FRAMINGHAM (04/12/2000) - The last-mile bandwidth bottleneck between the enterprise and high-speed access points has been a problem in search of a solution. A fiberless optical network system being backed by Lucent Technologies Inc. may be the answer.
Murray Hill, New Jersey-based Lucent Technologies Inc. announced today that it has entered into a joint venture with TeraBeam Networks Inc. in Seattle to develop and deploy TeraBeam's through-the-air multipoint optical networking system.
The two companies will form TeraBeam Internet Systems, a venture scheduled to begin commercial deployment of TeraBeam's fiberless optical network later this year. Lucent will take a 30% stake in the company while TeraBeam will retain 70% ownership, the companies said.
The TeraBeam technology is optic, but it doesn't use fiber-optic cable, said Dan Hasse, chief executive officer of Terabeam. The TeraBeam system uses lasers to carry network traffic to office buildings through the air. No rooftop permissions or cable rights-of-way are needed, Hasse said, because the user's network sending-and-receiving device, which looks like a small satellite dish, can be placed behind an office windowpane.
Moreover, since the system uses light waves instead of radio frequencies, licensing of wireless radio spectrum isn't an issue. And because the system is point-to-multipoint, one TeraBeam hub can serve multiple buildings, Hasse explained.
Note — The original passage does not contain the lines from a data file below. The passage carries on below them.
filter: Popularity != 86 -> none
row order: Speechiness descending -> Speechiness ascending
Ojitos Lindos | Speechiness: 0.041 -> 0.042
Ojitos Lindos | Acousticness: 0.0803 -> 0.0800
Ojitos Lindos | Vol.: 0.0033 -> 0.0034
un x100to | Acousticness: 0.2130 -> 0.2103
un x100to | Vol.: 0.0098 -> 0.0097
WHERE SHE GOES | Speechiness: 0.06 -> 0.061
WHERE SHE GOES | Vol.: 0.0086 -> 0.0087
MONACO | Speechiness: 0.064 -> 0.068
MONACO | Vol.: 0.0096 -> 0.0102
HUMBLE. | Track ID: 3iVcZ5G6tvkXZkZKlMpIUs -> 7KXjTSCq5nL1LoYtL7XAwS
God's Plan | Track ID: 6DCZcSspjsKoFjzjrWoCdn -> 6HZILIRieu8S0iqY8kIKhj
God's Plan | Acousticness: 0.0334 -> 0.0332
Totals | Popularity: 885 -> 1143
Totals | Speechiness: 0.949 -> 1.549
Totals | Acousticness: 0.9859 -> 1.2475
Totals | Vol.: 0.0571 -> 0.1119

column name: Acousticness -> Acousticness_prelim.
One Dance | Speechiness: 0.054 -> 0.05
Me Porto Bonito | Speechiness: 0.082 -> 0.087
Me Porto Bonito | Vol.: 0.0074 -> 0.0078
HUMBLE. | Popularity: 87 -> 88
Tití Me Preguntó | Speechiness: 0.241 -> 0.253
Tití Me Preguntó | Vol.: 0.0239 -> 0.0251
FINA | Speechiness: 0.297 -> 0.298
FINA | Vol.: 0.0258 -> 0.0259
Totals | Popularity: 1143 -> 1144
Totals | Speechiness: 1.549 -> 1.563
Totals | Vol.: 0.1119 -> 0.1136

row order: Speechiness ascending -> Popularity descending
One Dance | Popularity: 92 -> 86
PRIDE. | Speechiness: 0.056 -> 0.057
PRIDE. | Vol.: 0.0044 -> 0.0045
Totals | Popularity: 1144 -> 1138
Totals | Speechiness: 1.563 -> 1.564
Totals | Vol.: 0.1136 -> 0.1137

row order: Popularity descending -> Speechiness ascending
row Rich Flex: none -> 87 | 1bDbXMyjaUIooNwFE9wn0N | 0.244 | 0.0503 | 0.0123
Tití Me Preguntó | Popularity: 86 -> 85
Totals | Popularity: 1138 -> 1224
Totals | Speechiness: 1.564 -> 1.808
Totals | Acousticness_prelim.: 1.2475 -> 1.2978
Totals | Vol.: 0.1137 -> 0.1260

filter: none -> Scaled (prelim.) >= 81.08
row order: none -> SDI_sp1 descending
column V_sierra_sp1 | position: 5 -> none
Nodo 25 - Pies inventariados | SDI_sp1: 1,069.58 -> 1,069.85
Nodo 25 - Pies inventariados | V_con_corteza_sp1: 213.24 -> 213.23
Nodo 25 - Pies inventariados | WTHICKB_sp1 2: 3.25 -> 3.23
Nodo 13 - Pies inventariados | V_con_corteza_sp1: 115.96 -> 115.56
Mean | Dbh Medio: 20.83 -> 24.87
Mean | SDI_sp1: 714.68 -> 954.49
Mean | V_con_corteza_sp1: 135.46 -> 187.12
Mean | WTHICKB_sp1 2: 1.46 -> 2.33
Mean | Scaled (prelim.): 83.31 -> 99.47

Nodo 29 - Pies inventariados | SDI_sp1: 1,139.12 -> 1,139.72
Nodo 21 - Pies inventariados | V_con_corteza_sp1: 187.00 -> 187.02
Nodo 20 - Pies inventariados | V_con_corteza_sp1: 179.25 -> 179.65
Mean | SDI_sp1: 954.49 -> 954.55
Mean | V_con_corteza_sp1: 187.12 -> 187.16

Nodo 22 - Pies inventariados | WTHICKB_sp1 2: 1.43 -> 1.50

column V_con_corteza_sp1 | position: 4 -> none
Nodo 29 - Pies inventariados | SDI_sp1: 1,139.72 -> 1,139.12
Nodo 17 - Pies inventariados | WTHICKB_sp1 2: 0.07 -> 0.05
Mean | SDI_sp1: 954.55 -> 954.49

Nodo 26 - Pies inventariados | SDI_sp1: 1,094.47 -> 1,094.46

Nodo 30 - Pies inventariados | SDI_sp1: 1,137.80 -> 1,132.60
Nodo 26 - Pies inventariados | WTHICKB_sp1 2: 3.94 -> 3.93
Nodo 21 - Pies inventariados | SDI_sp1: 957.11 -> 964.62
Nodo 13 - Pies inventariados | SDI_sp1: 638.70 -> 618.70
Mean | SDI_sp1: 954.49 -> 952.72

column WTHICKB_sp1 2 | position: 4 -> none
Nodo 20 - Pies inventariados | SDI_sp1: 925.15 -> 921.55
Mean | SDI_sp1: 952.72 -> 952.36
Hasse said the existing Terabeam technology is "hundreds of times faster than T-1 lines." TeraBeam runs at gigabit/sec. speeds, he said.
Hasse did note that TeraBeam would eventually utilize dense wave division multiplexing (DWDM) through the air. DWDM is a technology that separates a single beam of light into multiple wavelengths. A single data stream can ride on each wavelength, effectively multiplying the amount of traffic that be delivered optically.